11 novembre
En ce jour de mémoire, nous souhaitons rendre hommage aux personnes qui ont servi avec courage, parfois au prix de leur vie. Que leur engagement continue d’inspirer nos actions et nos valeurs. Ensemble, gardons vivante la mémoire de leurs sacrifices.
Je me souviens
À l’attention du Caporal-chef Lagacé (retraité)
Je me souviens…
du sable brûlant d’Afghanistan,
où la poussière collait aux rêves,
et où chaque lever de soleil
avait l’odeur du danger et du courage.
Je me souviens…
de Chypre, la mer si calme,
mais les cœurs en guerre silencieuse.
On disait : « Mission de paix »,
mais la paix, souvent, ne répondait pas.
Je me souviens…
des Balkans, ces routes brisées,
les visages d’enfants perdus,
les regards qu’on ne peut oublier.
Bosnie, Croatie… des noms gravés
dans le métal de mes médailles,
et dans les cicatrices qu’on ne montre pas.
Je me souviens…
des frères d’armes tombés trop tôt,
des rires dans les tentes,
des promesses sous la pluie.
On se disait : « On se revoit à la maison »,
mais certains ne sont jamais revenus.
Aujourd’hui, le temps a blanchi mes tempes,
mais pas ma mémoire.
Chaque 11 novembre, je redresse le dos,
le cœur lourd, mais fier.
Je touche mes médailles – pas pour la gloire,
mais pour ceux et celles qui n’ont plus de voix.
Je me souviens…
et je continuerai,
tant que je respirerai,
à saluer ces ombres fraternelles,
et à marcher en silence,
pour la paix qu’on n’oublie jamais.
– Daniel Marc Desloges
Le 19 novembre : Journée internationale des hommes
Aujourd’hui, c’est la Journée internationale des hommes… et pourtant, c’est le silence total.
Pas un mot pour ceux qui se donnent pleinement pour les siens.
Pas un mot pour les pères qui vivent l’arrachement de leurs enfants.
Pas un mot pour les pères qui portent des blessures et des pertes sans reconnaissance.
Pas un mot pour les hommes qui tombent… et que personne ne rattrape ou ne relève.

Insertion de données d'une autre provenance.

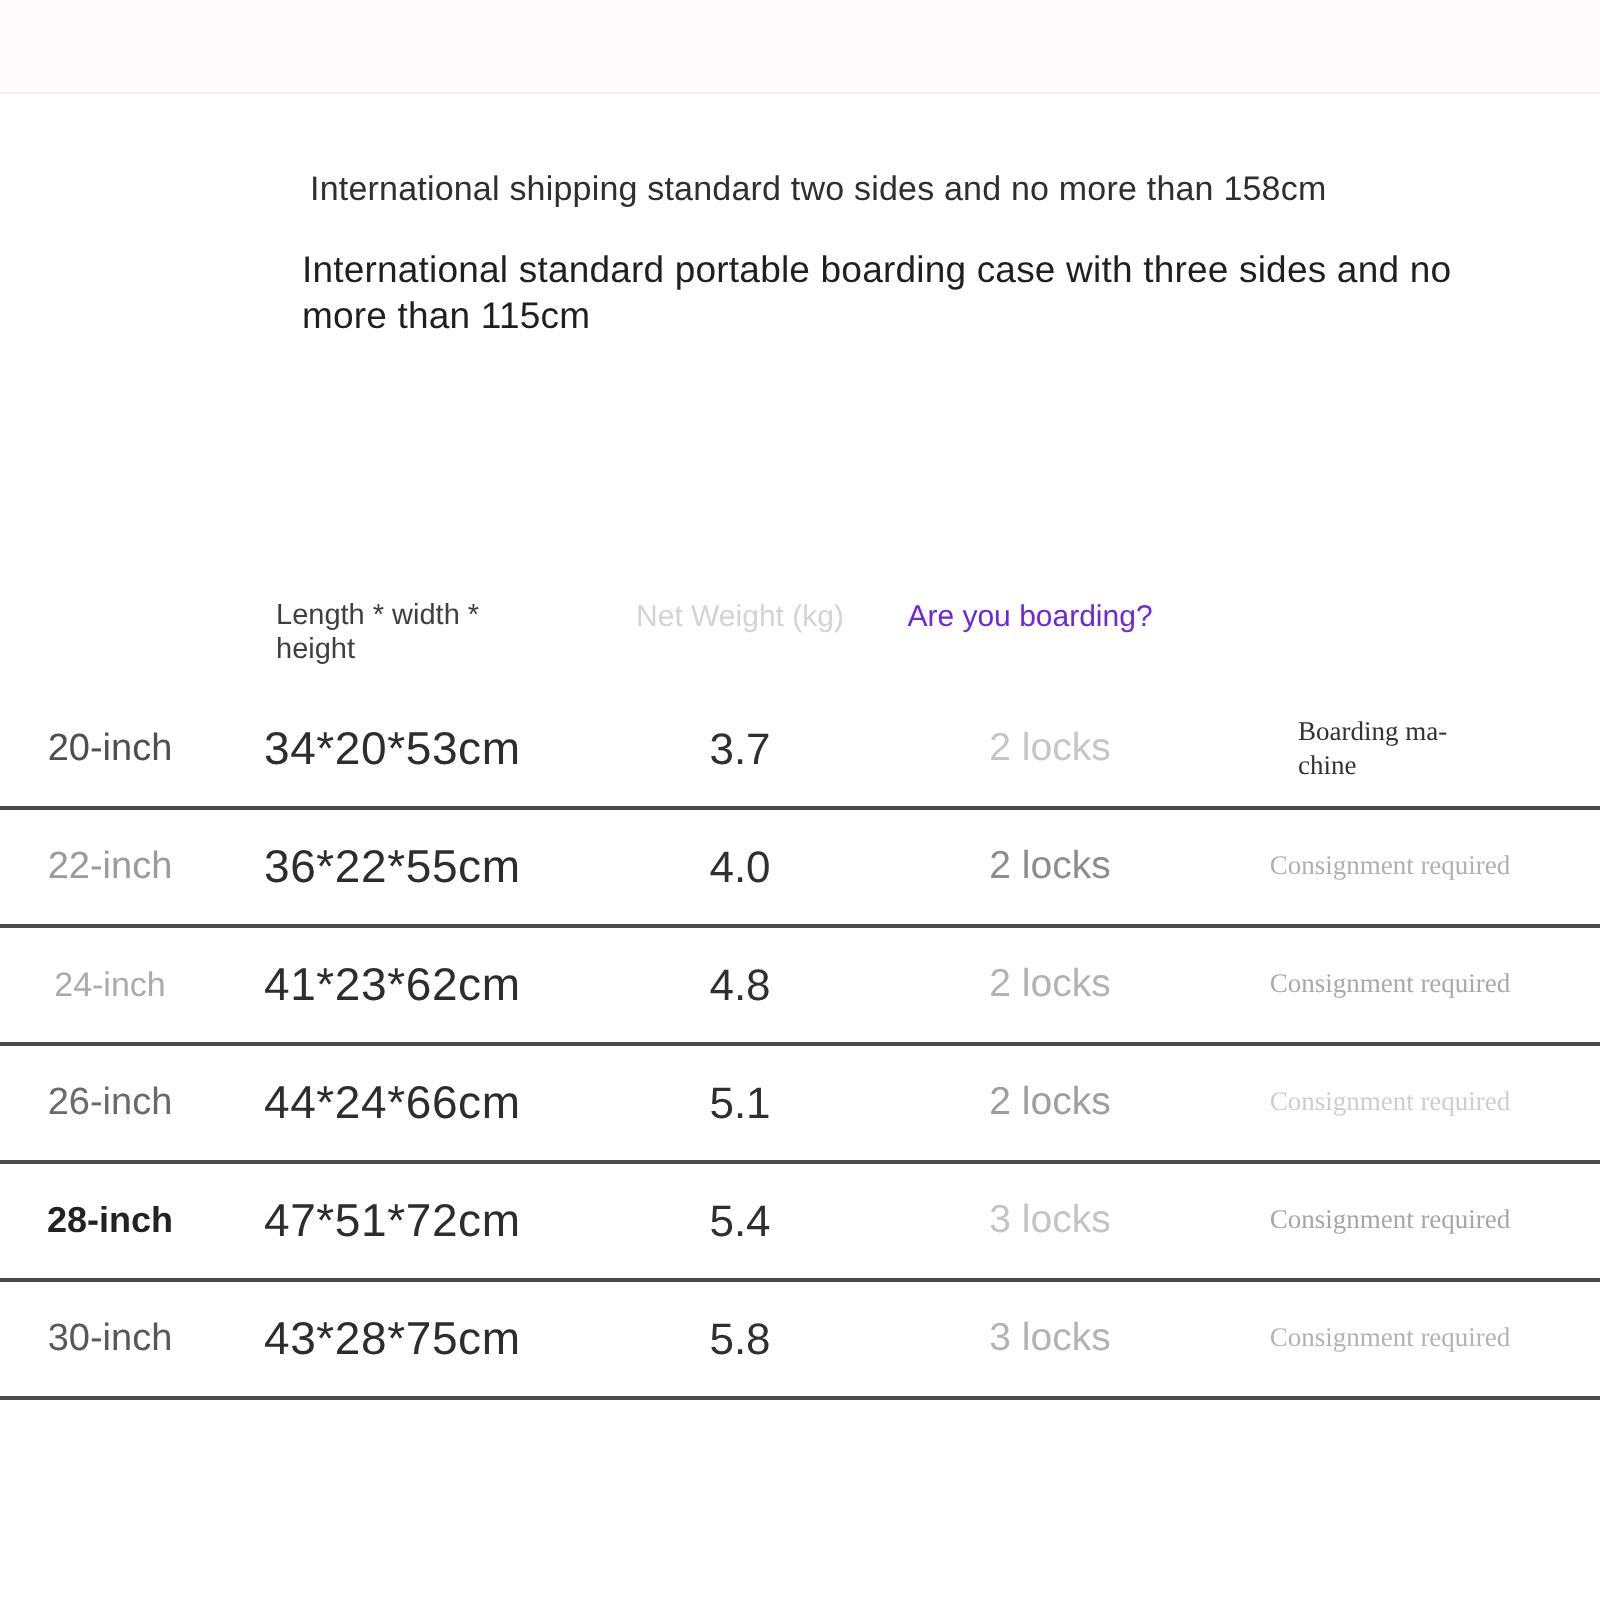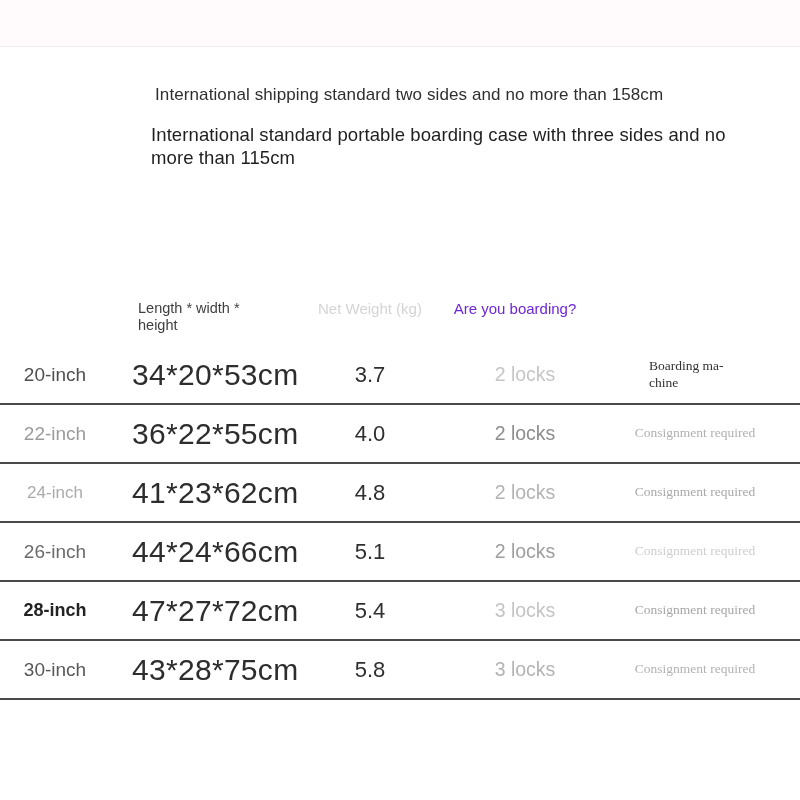"34*20*53cm" .c-dim { font-size: 30px -> 23px }
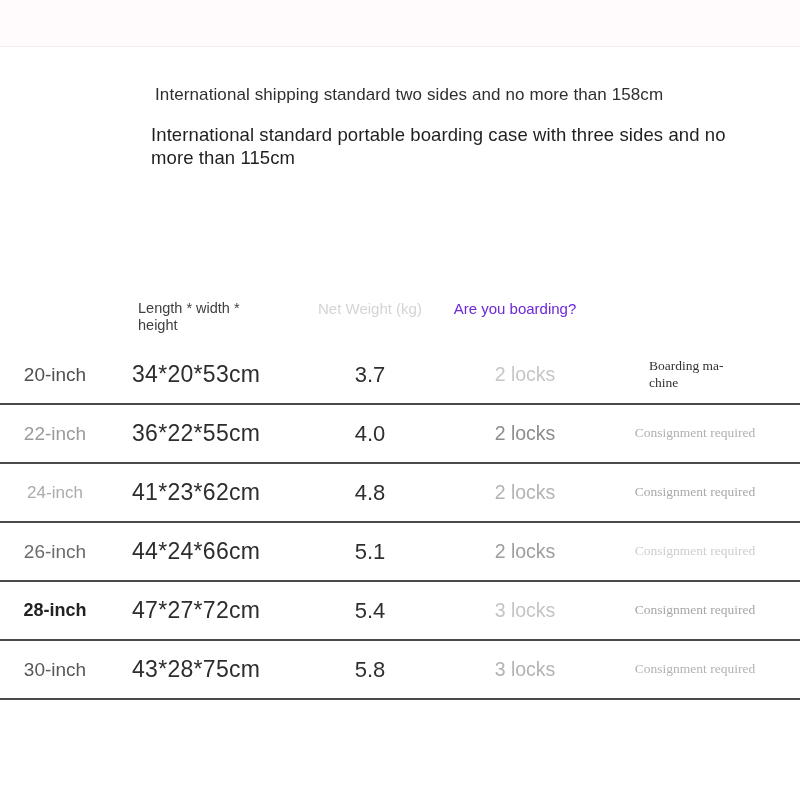"47*27*72cm" div.c-dim { text: 27 -> 51 }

On parle souvent de protéger tout le monde,
mais qui protège les hommes quand ils s’effondrent ?
Qui protège les pères quand le système se permet de les écraser ?
Quand on leur vole leur place, leur rôle, leur dignité ?
Moi, j’ai été effacé.
J’ai été broyé par des décisions que je n’ai jamais méritées.
J’ai dû regarder ma propre vie s’écrouler en silence.
Comme si ma douleur était sans valeur, sans importance.
Et pourtant… je suis encore là.
Cassé, oui.
Fatigué, oui.
Mais vivant,
et toujours père dans mon cœur.
Aujourd’hui, si vous croisez un homme, un père, un frère, un oncle, un ami…
Regardez-le vraiment.
Pas juste son sourire,
mais les blessures qu’il porte en silence.
Un simple geste peut sauver quelqu’un qui a été réduit au silence.
Parce qu’il y a trop d’hommes qu’on ne voit plus…
et trop de pères qu’on a déjà oubliés.